→ Exercise directions: Select every line below containing the word "footer".

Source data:
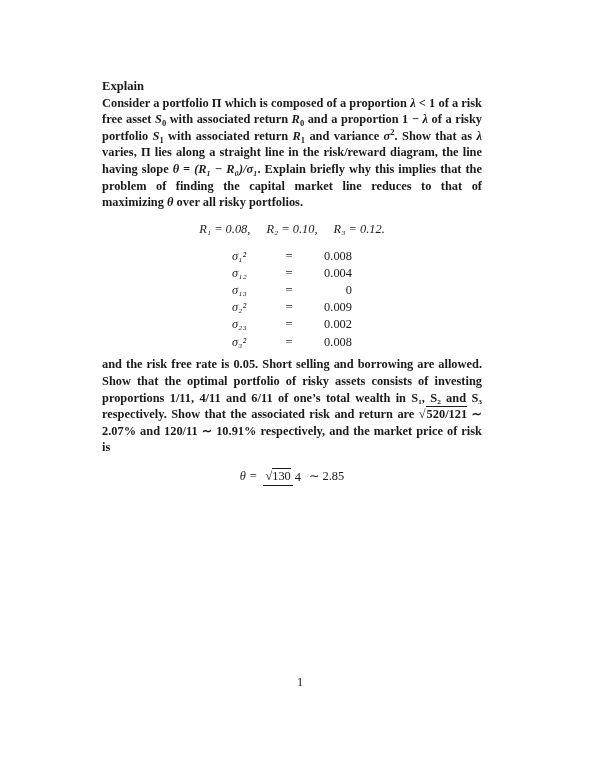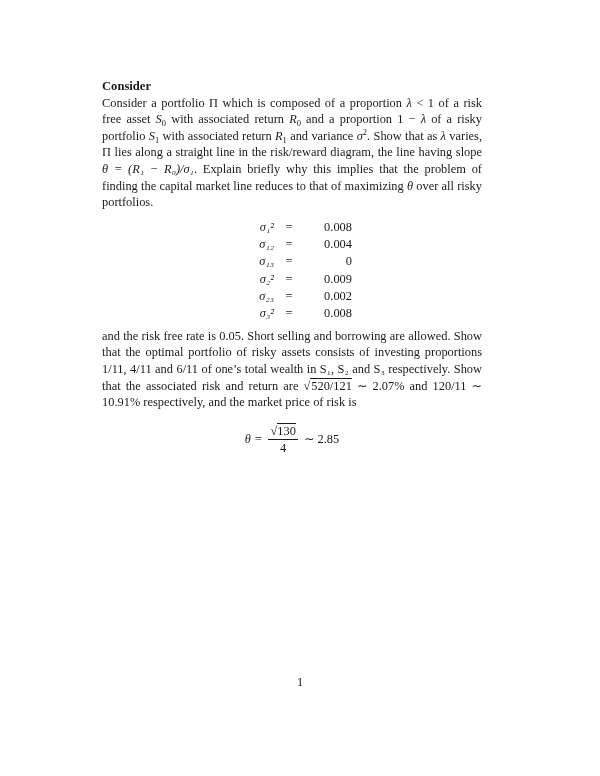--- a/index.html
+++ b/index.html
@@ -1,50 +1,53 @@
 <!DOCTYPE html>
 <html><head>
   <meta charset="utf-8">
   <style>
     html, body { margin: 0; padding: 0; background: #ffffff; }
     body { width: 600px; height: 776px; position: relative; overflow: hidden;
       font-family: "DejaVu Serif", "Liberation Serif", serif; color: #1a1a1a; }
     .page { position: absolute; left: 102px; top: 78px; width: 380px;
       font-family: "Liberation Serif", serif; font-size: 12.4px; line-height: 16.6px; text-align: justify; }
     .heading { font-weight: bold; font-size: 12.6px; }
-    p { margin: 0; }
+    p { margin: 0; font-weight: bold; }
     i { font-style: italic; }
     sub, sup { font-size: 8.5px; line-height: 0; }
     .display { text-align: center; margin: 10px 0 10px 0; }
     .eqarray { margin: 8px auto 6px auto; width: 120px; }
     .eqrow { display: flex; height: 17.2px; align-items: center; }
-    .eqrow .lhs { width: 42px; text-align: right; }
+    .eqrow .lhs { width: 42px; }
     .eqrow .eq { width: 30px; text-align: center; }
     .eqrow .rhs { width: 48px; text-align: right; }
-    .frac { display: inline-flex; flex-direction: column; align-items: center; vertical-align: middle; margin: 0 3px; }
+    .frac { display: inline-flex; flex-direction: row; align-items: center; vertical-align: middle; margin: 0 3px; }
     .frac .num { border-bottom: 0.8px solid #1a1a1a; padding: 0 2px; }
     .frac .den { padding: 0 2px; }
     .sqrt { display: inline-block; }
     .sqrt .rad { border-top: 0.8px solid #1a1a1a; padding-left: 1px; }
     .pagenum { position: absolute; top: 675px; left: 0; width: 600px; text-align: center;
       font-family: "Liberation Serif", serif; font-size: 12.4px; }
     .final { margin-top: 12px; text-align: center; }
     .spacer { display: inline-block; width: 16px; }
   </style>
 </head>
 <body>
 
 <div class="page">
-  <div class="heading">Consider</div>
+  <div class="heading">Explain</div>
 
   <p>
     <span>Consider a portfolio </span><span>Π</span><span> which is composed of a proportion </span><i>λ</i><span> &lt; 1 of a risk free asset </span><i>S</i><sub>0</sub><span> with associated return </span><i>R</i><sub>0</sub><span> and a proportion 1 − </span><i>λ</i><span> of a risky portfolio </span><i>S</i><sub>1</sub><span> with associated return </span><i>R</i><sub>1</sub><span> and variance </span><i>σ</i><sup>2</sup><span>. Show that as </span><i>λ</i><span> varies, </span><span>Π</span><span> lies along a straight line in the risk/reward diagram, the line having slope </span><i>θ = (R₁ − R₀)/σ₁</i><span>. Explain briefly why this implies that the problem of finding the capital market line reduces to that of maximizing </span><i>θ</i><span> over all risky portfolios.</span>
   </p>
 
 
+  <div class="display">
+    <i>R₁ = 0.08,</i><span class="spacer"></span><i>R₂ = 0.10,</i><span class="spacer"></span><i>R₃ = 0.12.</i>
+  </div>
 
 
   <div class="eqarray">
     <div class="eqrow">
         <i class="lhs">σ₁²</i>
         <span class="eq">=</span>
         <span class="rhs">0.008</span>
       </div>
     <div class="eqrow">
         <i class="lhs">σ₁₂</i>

---

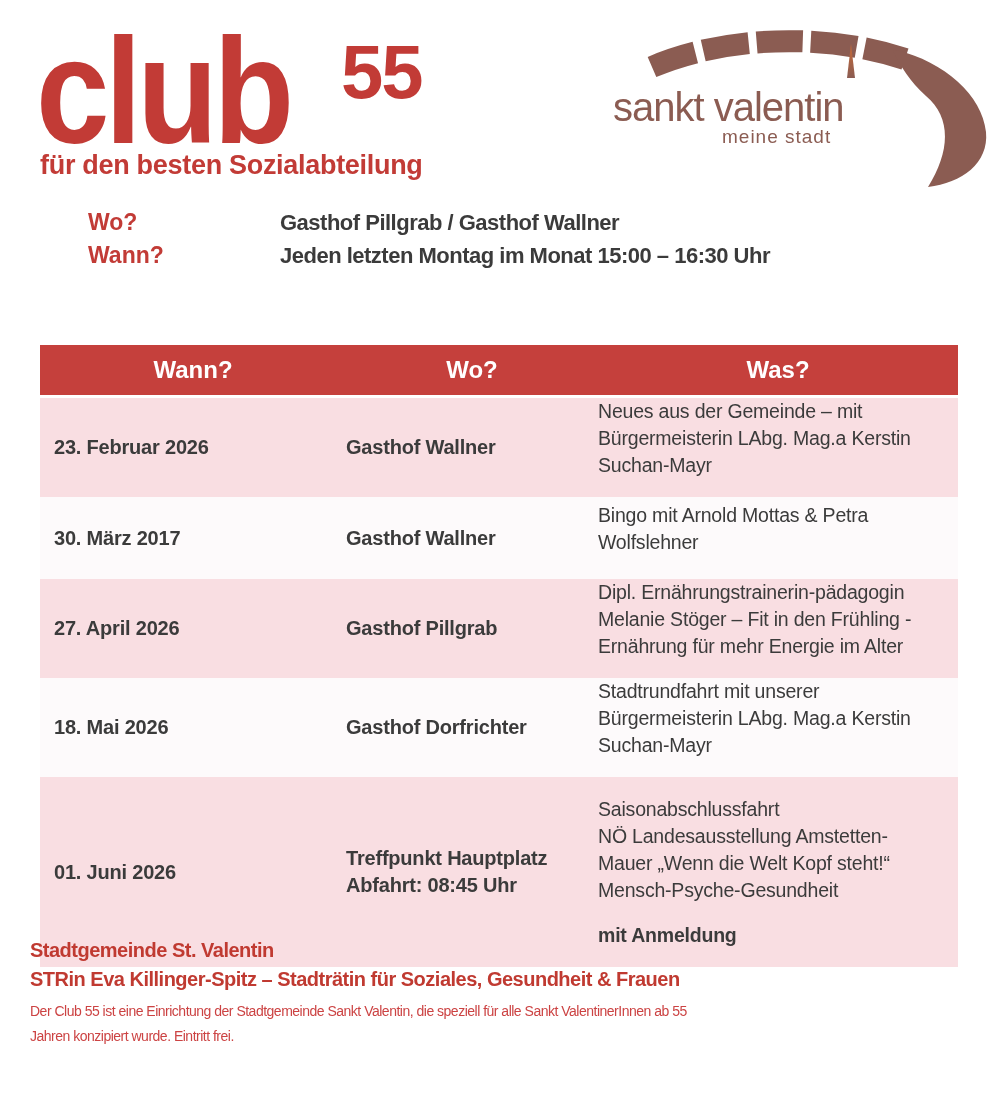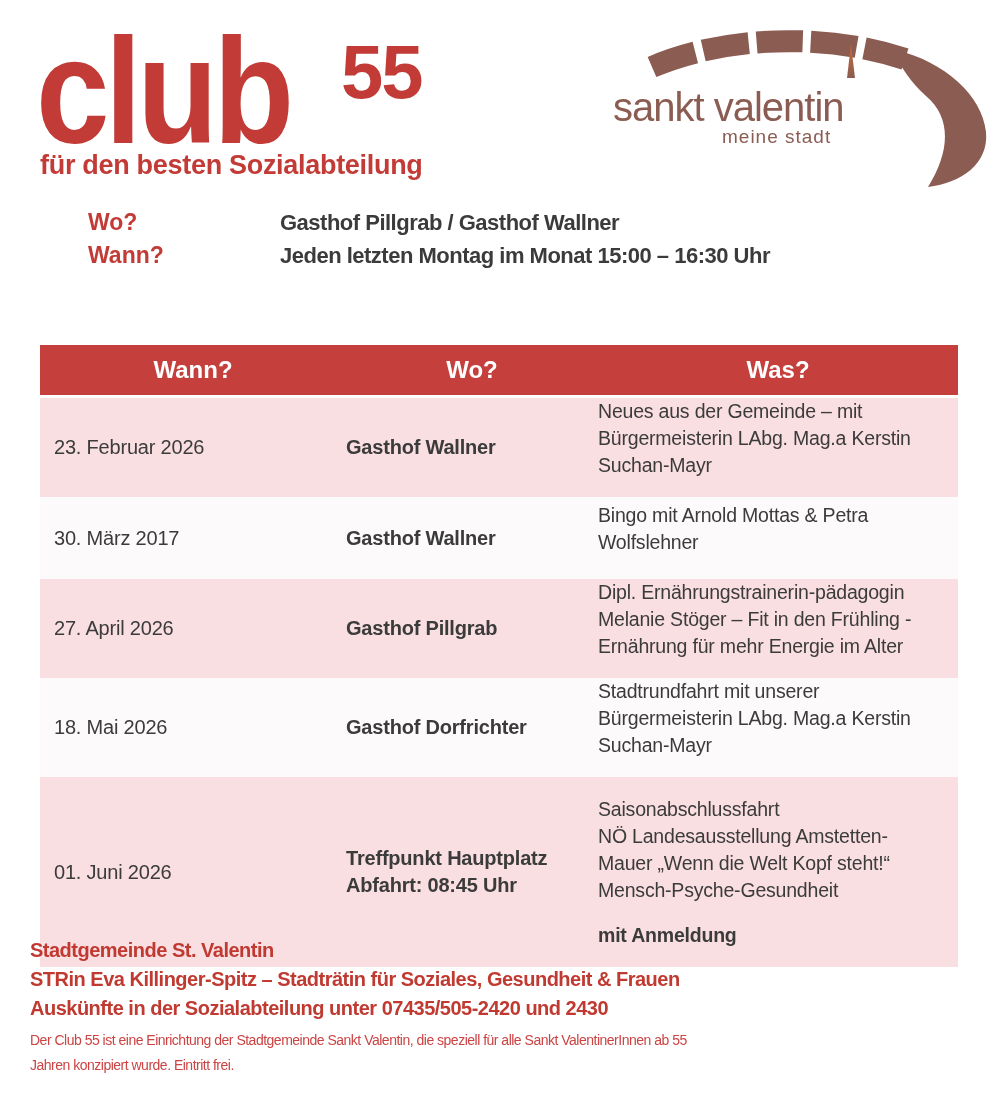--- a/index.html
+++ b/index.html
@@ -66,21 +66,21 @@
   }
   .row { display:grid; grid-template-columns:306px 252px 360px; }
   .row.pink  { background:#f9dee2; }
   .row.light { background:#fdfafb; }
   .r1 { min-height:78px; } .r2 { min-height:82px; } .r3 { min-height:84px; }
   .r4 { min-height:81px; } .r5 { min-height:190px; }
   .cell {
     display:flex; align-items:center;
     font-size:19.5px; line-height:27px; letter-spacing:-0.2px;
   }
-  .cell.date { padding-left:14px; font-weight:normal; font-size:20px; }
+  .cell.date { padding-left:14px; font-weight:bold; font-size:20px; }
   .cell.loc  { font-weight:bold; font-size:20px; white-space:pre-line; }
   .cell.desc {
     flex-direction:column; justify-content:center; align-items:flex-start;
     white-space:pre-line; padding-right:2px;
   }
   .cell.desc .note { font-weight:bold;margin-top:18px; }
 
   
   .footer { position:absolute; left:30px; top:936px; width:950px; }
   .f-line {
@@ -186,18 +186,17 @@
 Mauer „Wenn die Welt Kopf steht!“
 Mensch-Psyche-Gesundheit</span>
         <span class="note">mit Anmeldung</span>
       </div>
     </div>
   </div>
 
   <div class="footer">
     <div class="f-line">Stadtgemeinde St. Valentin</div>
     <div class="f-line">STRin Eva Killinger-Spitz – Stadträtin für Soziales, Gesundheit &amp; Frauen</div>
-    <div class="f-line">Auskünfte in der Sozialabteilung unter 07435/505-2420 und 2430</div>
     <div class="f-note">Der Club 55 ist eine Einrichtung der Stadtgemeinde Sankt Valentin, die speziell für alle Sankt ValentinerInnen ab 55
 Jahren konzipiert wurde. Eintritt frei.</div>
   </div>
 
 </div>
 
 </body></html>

→ Written reply:
   .footer { position:absolute; left:30px; top:936px; width:950px; }
   <div class="footer">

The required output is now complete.